DATASET CONTENT
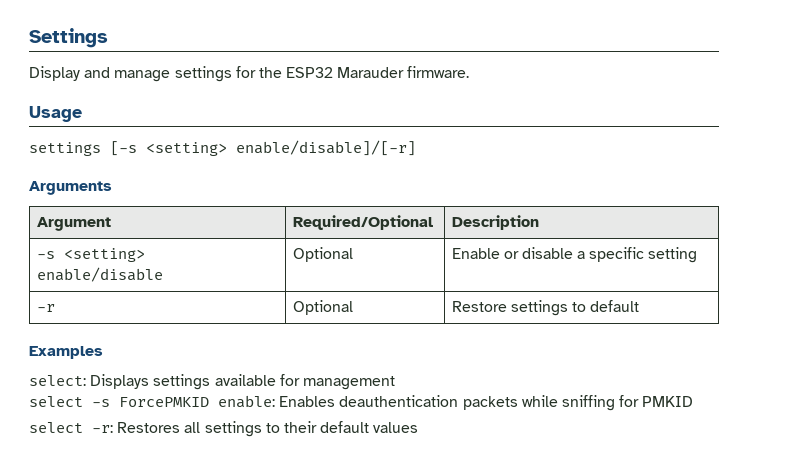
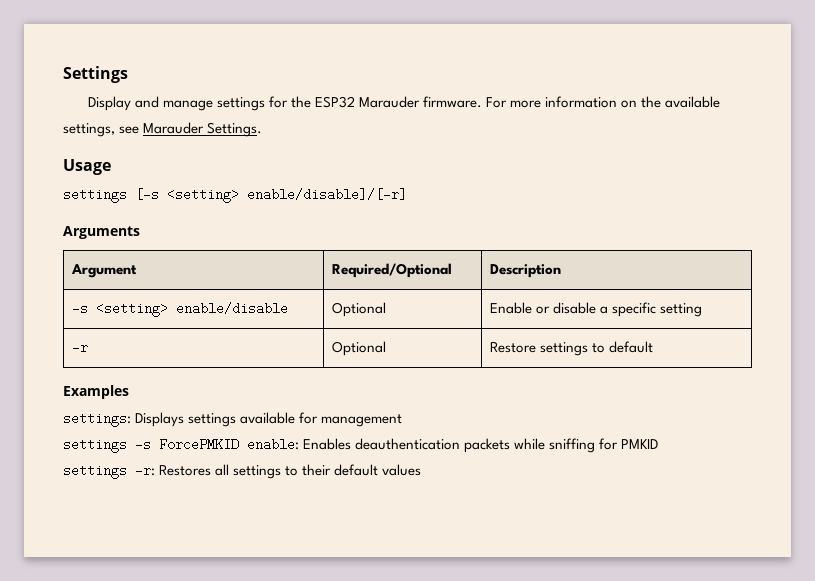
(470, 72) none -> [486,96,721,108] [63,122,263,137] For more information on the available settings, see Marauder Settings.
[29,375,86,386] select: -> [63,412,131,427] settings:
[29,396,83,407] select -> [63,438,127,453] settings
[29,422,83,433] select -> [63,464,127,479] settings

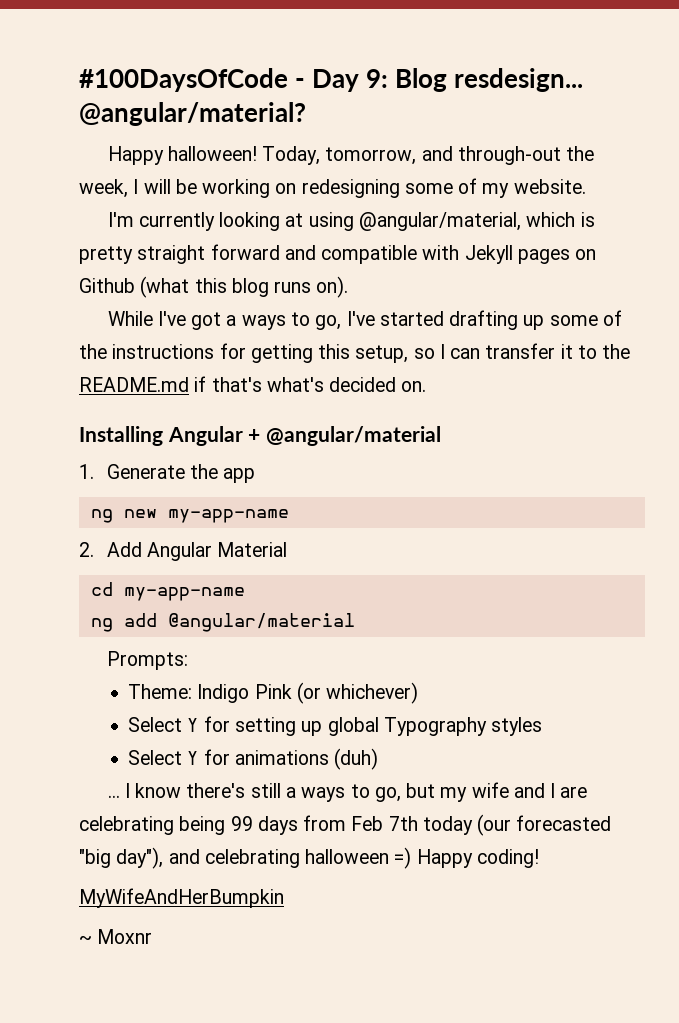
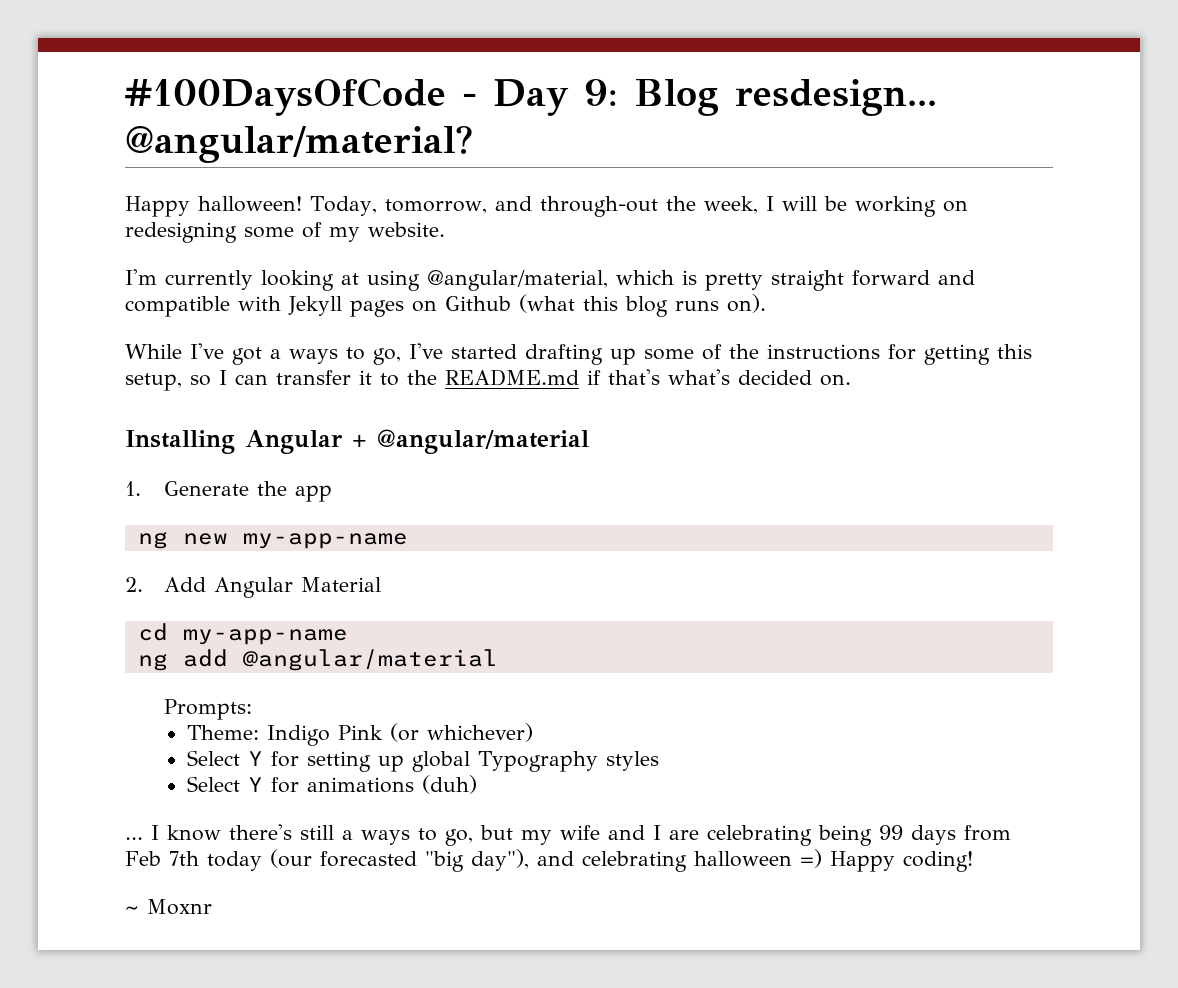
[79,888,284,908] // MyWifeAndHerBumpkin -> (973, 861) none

ACTIVITY
When a line carries an image, skip the image and repeat everything else above exactly as written.

RESULT
(470, 72) none -> [486,96,721,108] [63,122,263,137] For more information on the available settings, see Marauder Settings.
[29,375,86,386] select: -> [63,412,131,427] settings:
[29,396,83,407] select -> [63,438,127,453] settings
[29,422,83,433] select -> [63,464,127,479] settings

[79,888,284,908] // MyWifeAndHerBumpkin -> (973, 861) none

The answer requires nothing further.